Он добежал до конца мола, вгляделся в воду. Пусто. Вода была прозрачная, и, несмотря на темноту, видно было до самого дна, где колыхались водоросли и чернели валуны. От мола до острова рябь пролива излучала зловещее сияние, искрилась миллионами бликов. В жутковатой тишине глухо стонал ветер да откуда-то с берега слышен был скрежет металла. Смолкли крики чаек и бакланов. Из дома Том выскочил без пальто, и ветер холодил макушку, ледяной воздух обжигал легкие.

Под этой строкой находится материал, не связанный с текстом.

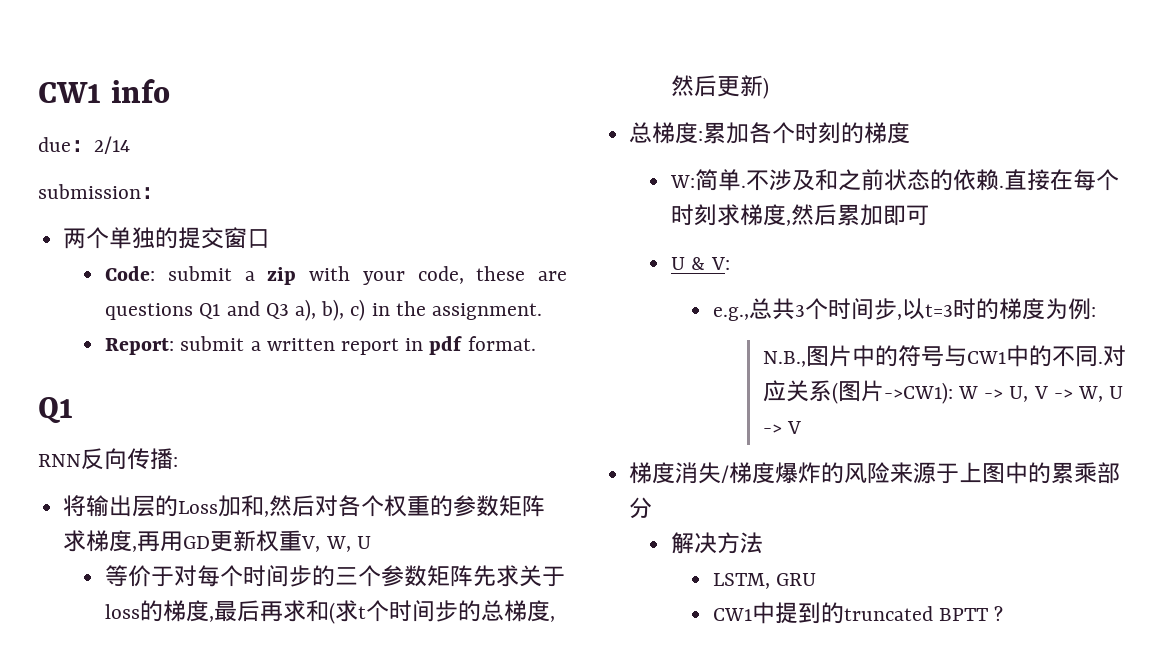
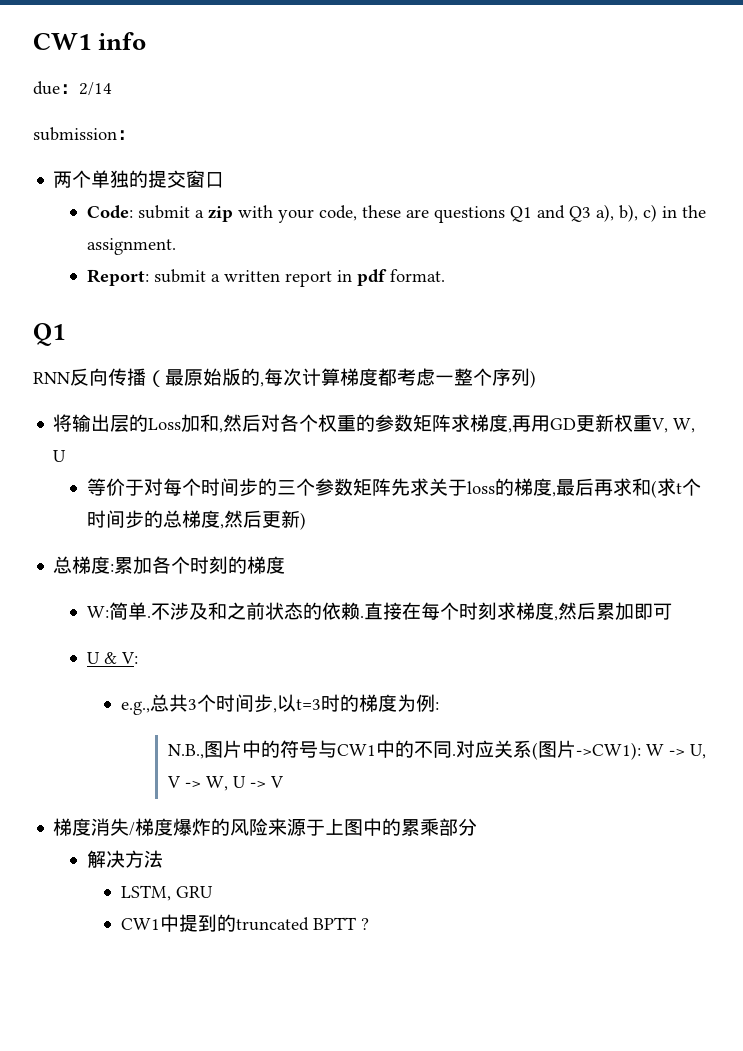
- RNN反向传播:
+ RNN反向传播（最原始版的,每次计算梯度都考虑一整个序列)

Он вновь окинул взглядом пролив — сейчас он увидит тело, — но хоть под водой наверняка лежали сотни утопленников, он различал лишь темные ямы на дне. Кажется, он там? Надо прыгать? С течением ему вряд ли справиться. В тот миг он ощутил всем сердцем, что он в ответе за чужого ребенка. Перед глазами замелькали картины из Стивенсона: Джон Сильвер, галеоны, золото, Слепой Пью приходит в деревушку вроде Долки с черной меткой для Билли Бонса в кармане. И маленький сын его, Джозеф, дороже любых спрятанных сокровищ. Даже в комнате он стоял, будто готовый взлететь — тоненький, шестилетний, руки раскинуты, словно крылья, — и все совершенно естественно, без малейшего напряжения. Постоянная собранность. Последней книжкой, что он читал на ночь Винни, был, кажется, “Остров сокровищ”, и они остановились на главе, где рассказчиком вместо Джима становится доктор, и ни он, ни Винни так и не смогли смириться с подменой, и он умолк, захлопнул книгу. И как раз в это время Винни стали не нужны сказки на ночь — выросла в одночасье, и недочитанная книга пылилась у нее на тумбочке несколько лет, а потом куда-то запропастилась. Зловещий ветер принес новые жуткие звуки, будто кто-то кнутом хлестал по волнам, как по спинам тысяч крохотных скакунов. В отчаянии Том повернул обратно к замку и, зайдя через главный вход, направился не налево, к Томелти, а бросился, перепрыгивая через две ступеньки, вверх по лестнице туда, где ему встретился в прошлый раз незнакомый пожилой джентльмен.
Глава
9
У дверей он растерялся бы, если бы не надпись “Башня”, заботливо сделанная мистером Томелти из купленных в магазине металлических букв. Хоть Том взмок после бега и запыхался, словно загнанный пес, но в дверь он постучал не обычным своим “полицейским” стуком, а чуть тише. Дверь открылась мгновенно, и перед ним предстала необычайно юная женщина. Если ей удалось произвести на свет двоих детей, то наперекор природе, потому что была она тоненькая, как тростинка, и на вид совсем девочка — он сначала принял ее за няню-школьницу. И если так, то с обязанностями своими она не справлялась. За спиной ее виднелось окно, выходившее во двор перед замком. Мелькнула неуместная мысль: вот бы жить повыше, как здесь — еще живописней был бы вид на Маглинский маяк.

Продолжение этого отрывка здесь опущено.